:: Records provided ::
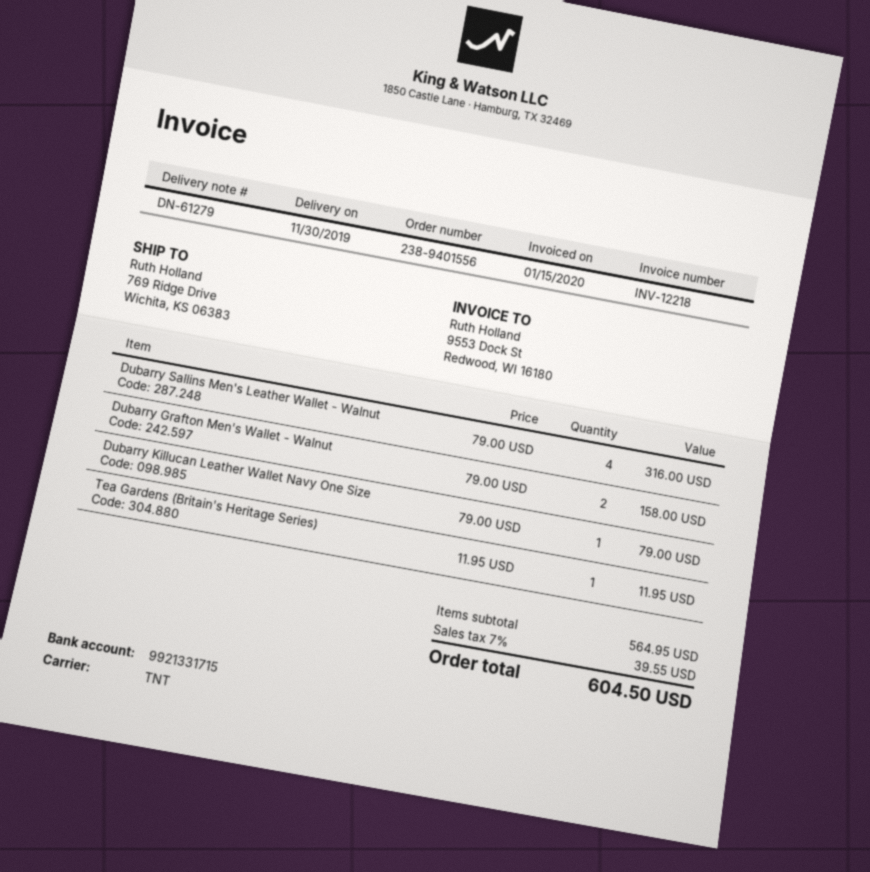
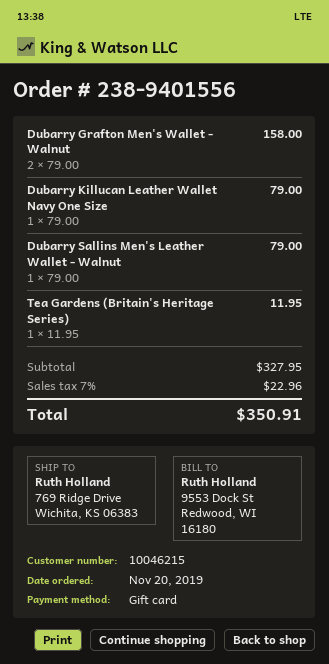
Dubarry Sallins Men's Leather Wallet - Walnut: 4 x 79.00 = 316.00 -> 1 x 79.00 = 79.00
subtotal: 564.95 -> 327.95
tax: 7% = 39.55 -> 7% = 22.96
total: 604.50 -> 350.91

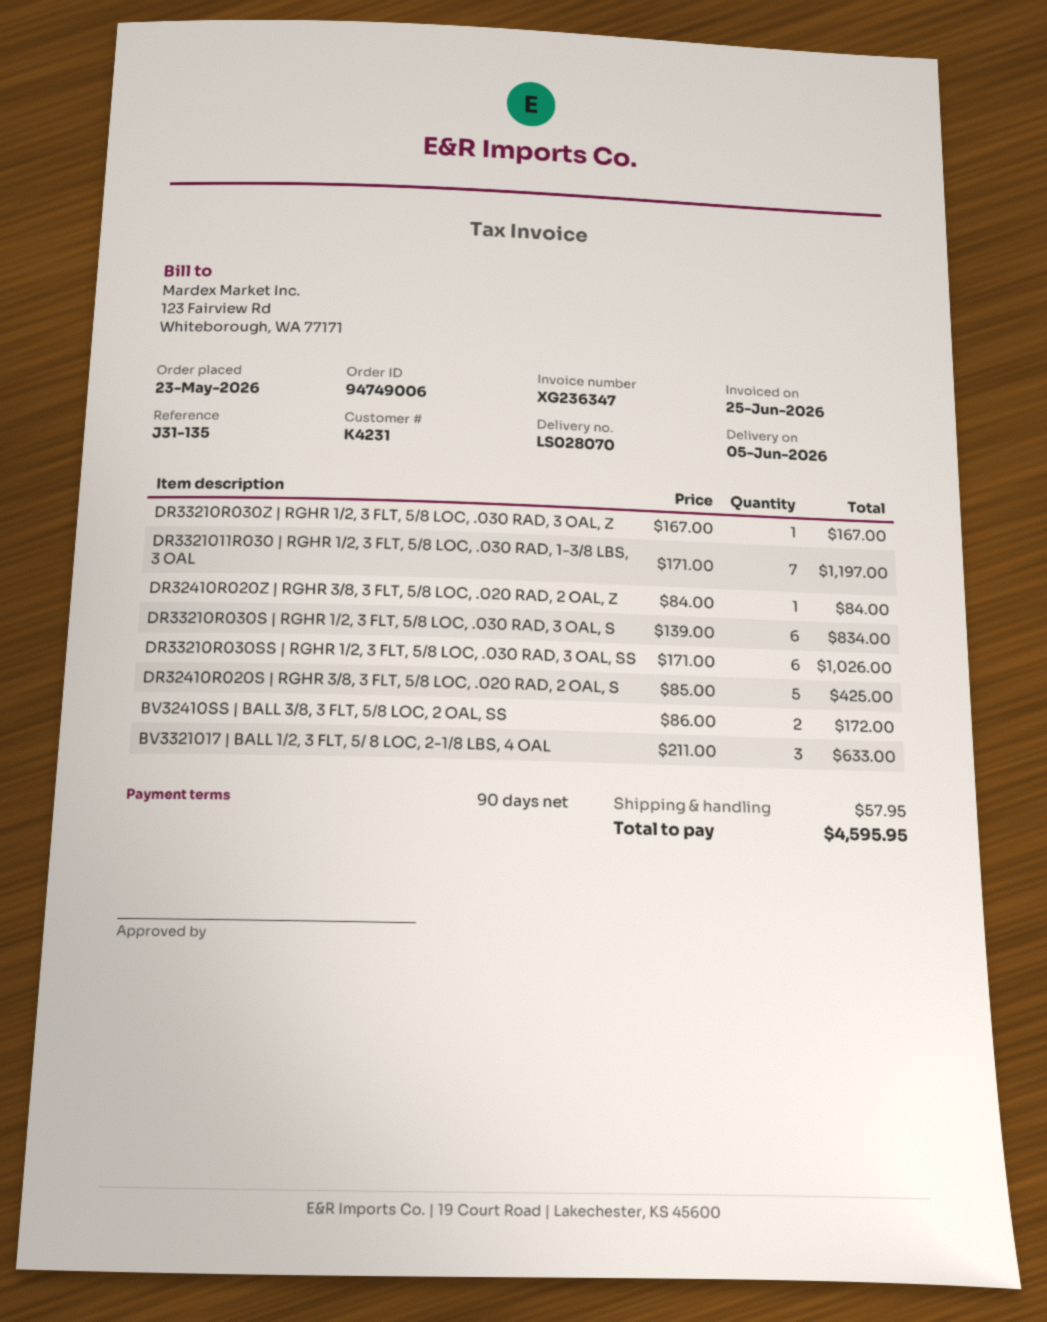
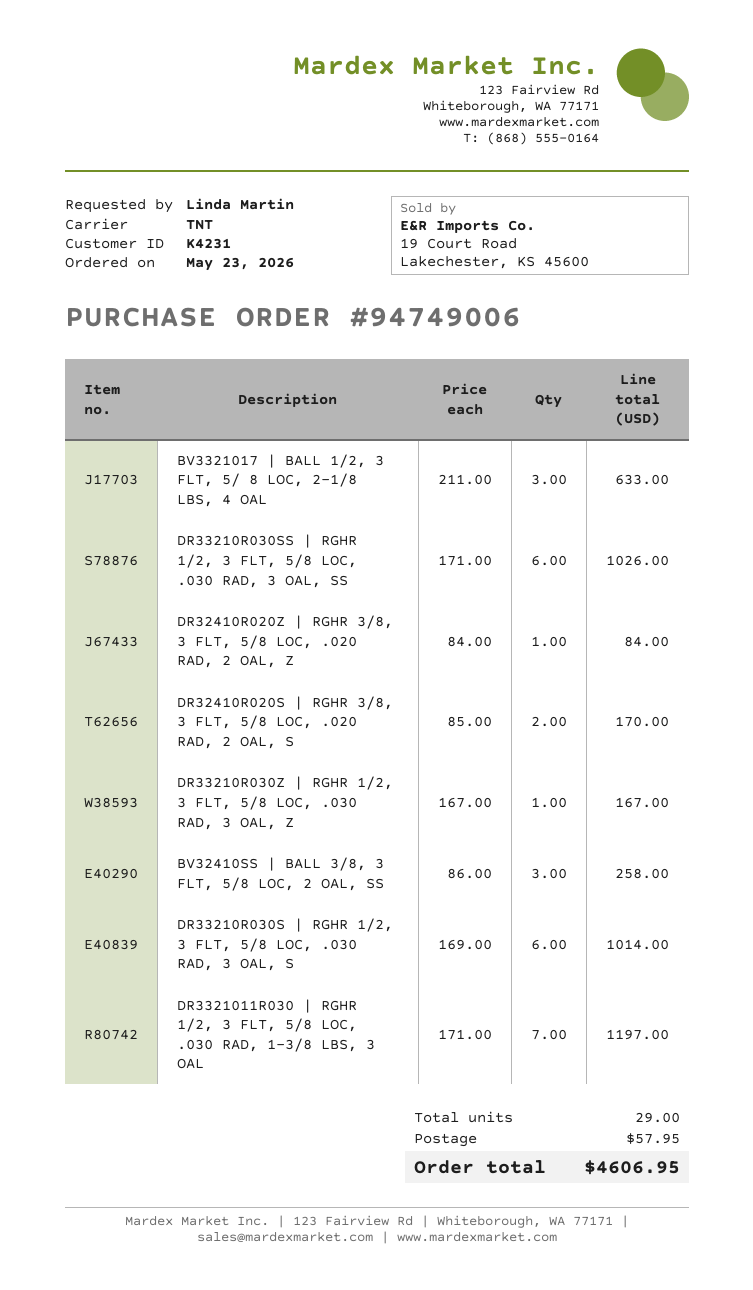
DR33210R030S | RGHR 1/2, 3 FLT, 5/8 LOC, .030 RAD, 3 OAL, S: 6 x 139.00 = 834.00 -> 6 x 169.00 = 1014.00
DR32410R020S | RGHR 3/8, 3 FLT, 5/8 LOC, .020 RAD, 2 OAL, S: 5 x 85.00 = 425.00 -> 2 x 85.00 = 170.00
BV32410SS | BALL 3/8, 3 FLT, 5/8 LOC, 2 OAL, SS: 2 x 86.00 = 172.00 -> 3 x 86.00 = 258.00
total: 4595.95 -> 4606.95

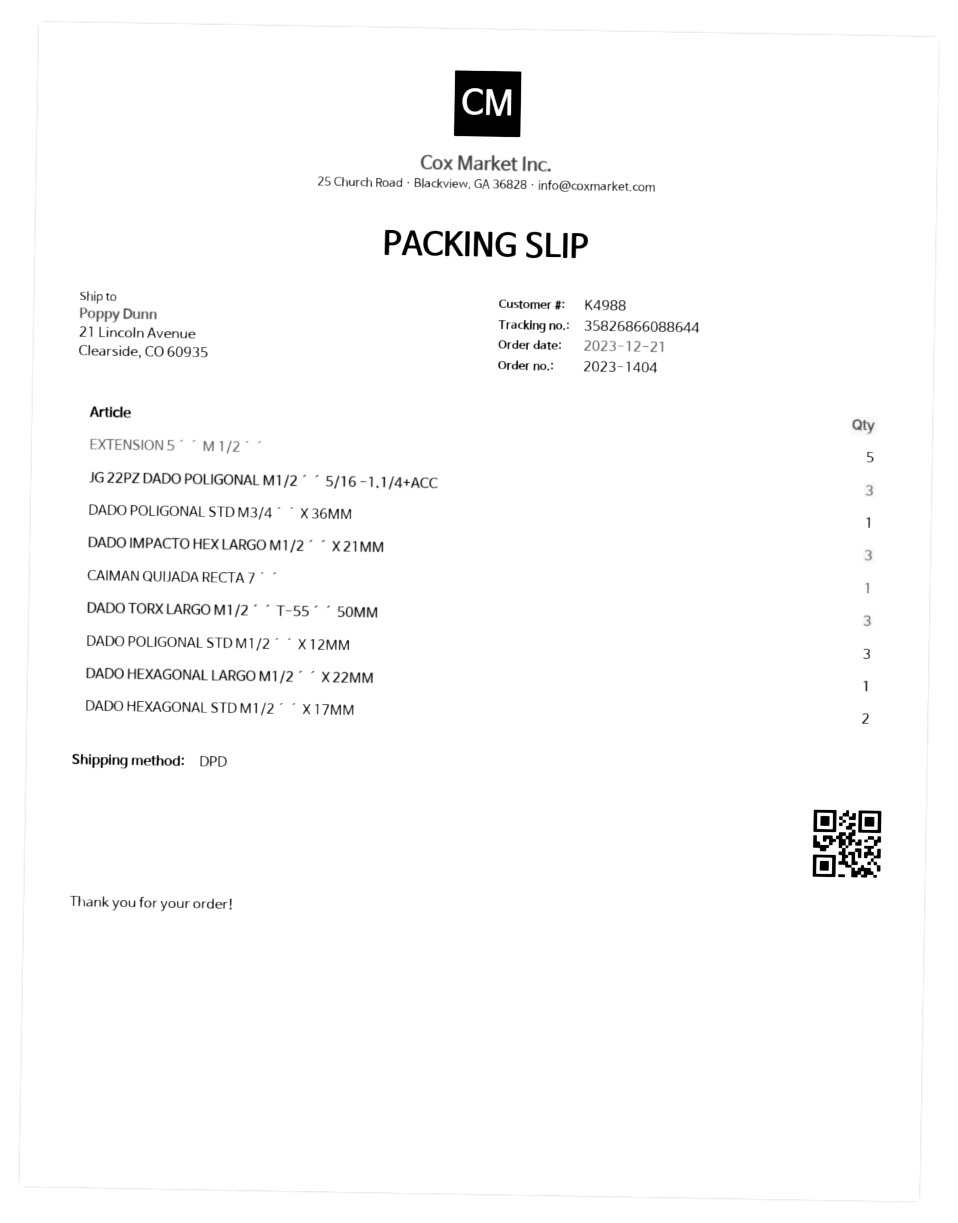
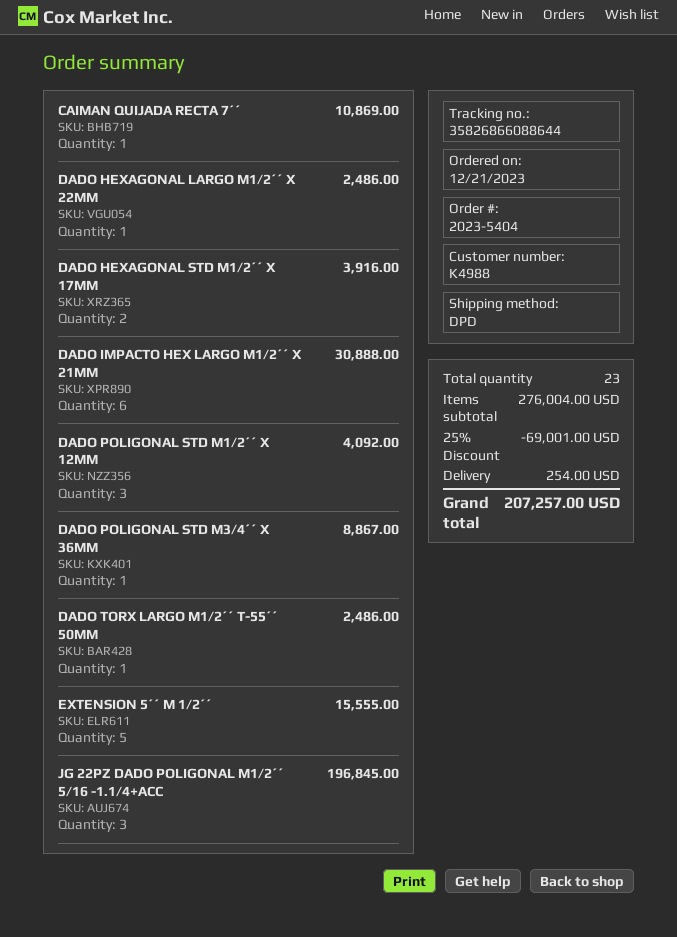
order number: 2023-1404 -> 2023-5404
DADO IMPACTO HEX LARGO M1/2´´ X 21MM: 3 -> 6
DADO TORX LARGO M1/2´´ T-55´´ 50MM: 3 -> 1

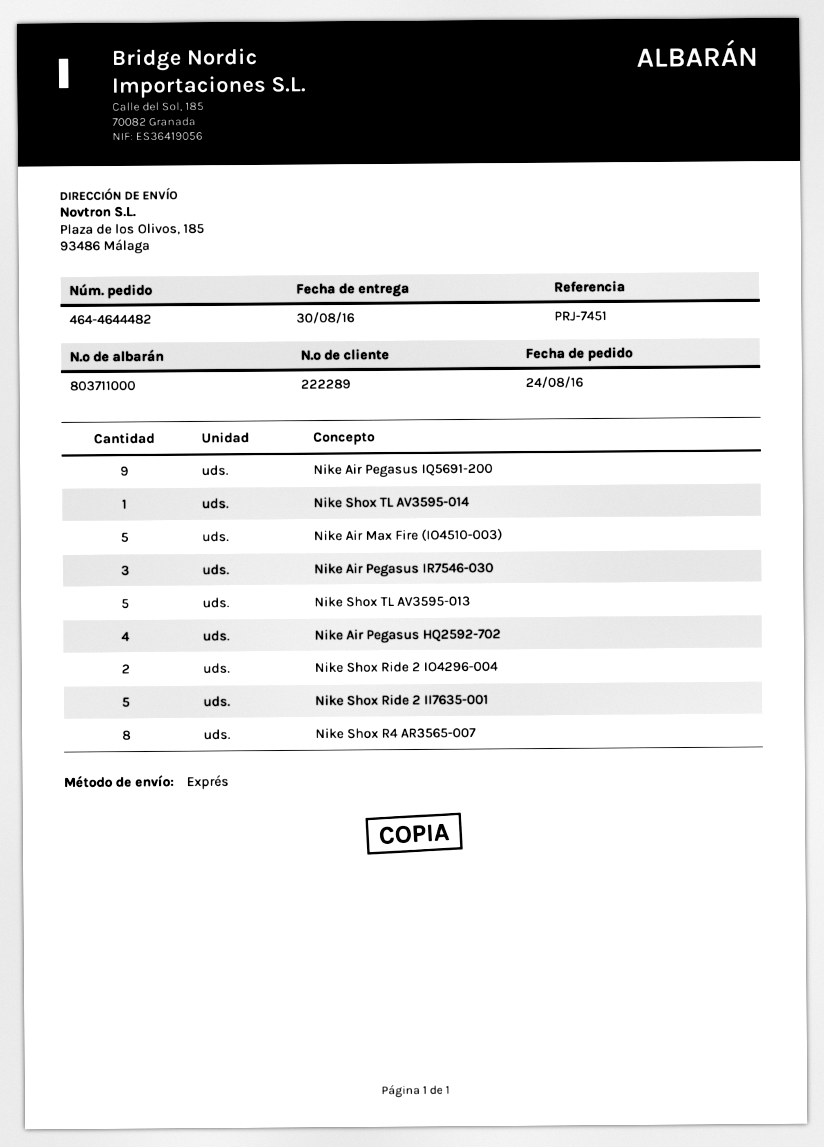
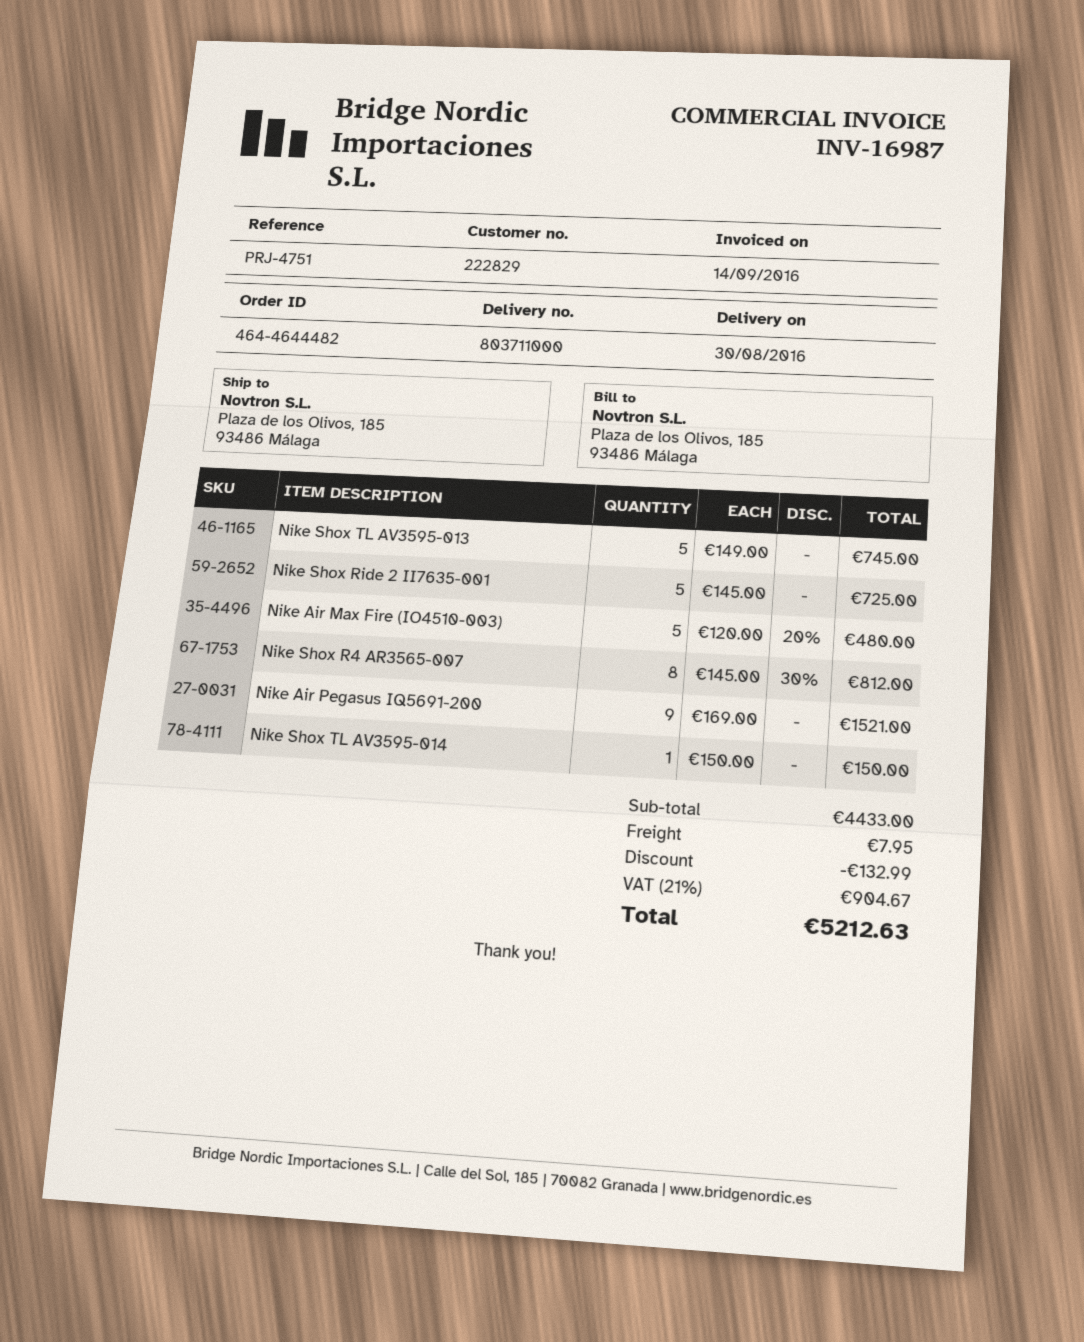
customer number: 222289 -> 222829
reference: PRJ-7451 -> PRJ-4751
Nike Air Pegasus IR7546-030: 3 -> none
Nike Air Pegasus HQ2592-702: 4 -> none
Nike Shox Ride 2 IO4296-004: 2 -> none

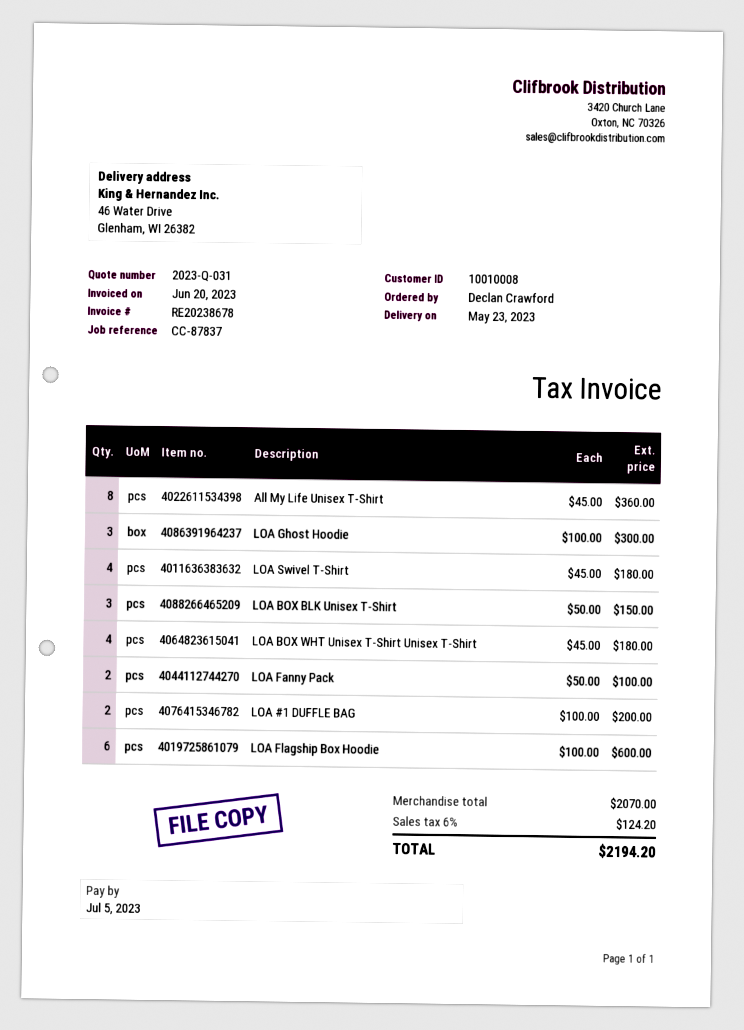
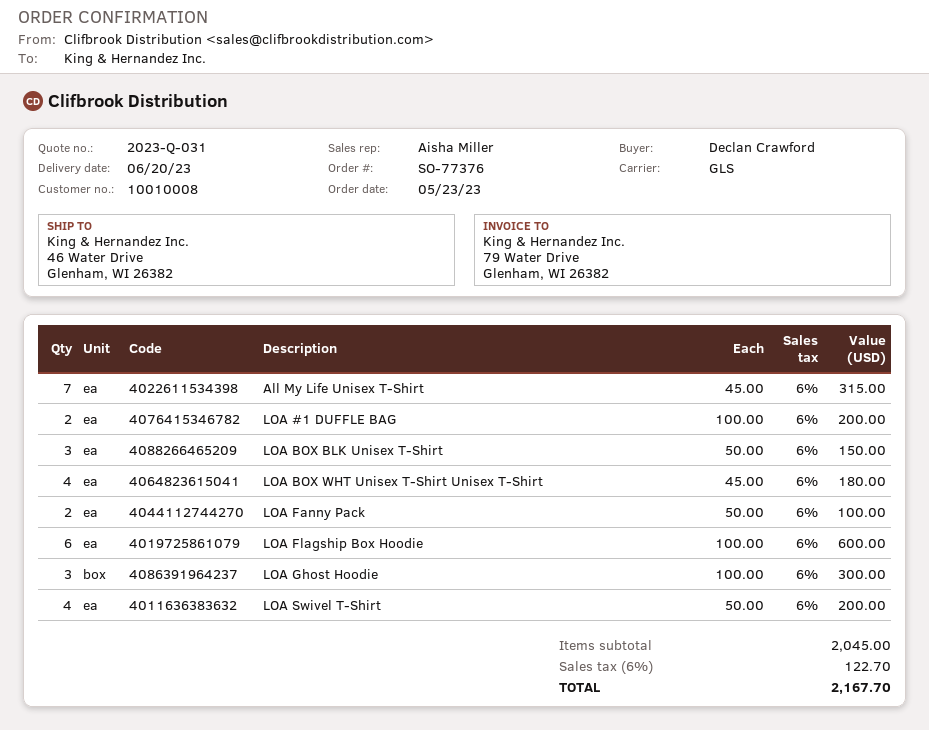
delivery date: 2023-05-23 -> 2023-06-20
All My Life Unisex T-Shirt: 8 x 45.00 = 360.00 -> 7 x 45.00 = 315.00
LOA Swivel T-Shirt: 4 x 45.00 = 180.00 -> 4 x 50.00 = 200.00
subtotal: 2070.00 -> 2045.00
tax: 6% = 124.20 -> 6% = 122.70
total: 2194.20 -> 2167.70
:::
Directions: An exact copy of every entry, pictures left out, is what to write here.

Answer box:
Dubarry Sallins Men's Leather Wallet - Walnut: 4 x 79.00 = 316.00 -> 1 x 79.00 = 79.00
subtotal: 564.95 -> 327.95
tax: 7% = 39.55 -> 7% = 22.96
total: 604.50 -> 350.91

DR33210R030S | RGHR 1/2, 3 FLT, 5/8 LOC, .030 RAD, 3 OAL, S: 6 x 139.00 = 834.00 -> 6 x 169.00 = 1014.00
DR32410R020S | RGHR 3/8, 3 FLT, 5/8 LOC, .020 RAD, 2 OAL, S: 5 x 85.00 = 425.00 -> 2 x 85.00 = 170.00
BV32410SS | BALL 3/8, 3 FLT, 5/8 LOC, 2 OAL, SS: 2 x 86.00 = 172.00 -> 3 x 86.00 = 258.00
total: 4595.95 -> 4606.95

order number: 2023-1404 -> 2023-5404
DADO IMPACTO HEX LARGO M1/2´´ X 21MM: 3 -> 6
DADO TORX LARGO M1/2´´ T-55´´ 50MM: 3 -> 1

customer number: 222289 -> 222829
reference: PRJ-7451 -> PRJ-4751
Nike Air Pegasus IR7546-030: 3 -> none
Nike Air Pegasus HQ2592-702: 4 -> none
Nike Shox Ride 2 IO4296-004: 2 -> none

delivery date: 2023-05-23 -> 2023-06-20
All My Life Unisex T-Shirt: 8 x 45.00 = 360.00 -> 7 x 45.00 = 315.00
LOA Swivel T-Shirt: 4 x 45.00 = 180.00 -> 4 x 50.00 = 200.00
subtotal: 2070.00 -> 2045.00
tax: 6% = 124.20 -> 6% = 122.70
total: 2194.20 -> 2167.70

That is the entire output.